Assigned task: Beginning at whichever line contains "RPS4Y1 | max.cells_asympt: 3.15 -> 3.51", reproduce each line of the records below word for word, ending with the last, and add nothing.

Information:
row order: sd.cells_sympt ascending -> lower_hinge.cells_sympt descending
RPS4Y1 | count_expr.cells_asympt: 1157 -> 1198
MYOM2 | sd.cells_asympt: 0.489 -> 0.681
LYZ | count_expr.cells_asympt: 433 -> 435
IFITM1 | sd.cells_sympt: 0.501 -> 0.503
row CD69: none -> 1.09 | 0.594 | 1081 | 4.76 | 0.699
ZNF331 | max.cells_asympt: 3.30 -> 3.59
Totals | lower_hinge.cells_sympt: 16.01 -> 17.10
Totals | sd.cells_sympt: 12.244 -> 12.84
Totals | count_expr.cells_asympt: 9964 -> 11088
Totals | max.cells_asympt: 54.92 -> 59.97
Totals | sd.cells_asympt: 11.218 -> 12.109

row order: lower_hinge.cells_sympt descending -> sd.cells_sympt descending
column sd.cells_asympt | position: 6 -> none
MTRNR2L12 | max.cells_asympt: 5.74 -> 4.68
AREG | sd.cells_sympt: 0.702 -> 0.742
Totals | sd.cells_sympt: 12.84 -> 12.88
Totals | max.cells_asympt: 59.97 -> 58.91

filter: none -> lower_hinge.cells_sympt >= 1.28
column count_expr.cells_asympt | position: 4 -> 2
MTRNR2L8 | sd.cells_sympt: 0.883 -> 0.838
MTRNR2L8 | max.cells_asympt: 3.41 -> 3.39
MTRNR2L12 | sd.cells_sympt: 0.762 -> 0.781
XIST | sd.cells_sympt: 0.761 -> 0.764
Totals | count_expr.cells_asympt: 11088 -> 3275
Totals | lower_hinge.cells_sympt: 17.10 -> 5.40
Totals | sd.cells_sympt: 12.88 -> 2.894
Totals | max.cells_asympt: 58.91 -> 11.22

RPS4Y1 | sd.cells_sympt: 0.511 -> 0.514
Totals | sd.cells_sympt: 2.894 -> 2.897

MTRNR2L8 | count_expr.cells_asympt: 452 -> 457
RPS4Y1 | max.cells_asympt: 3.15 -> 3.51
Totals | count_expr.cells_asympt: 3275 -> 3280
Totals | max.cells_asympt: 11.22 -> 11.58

Exercise output:
RPS4Y1 | max.cells_asympt: 3.15 -> 3.51
Totals | count_expr.cells_asympt: 3275 -> 3280
Totals | max.cells_asympt: 11.22 -> 11.58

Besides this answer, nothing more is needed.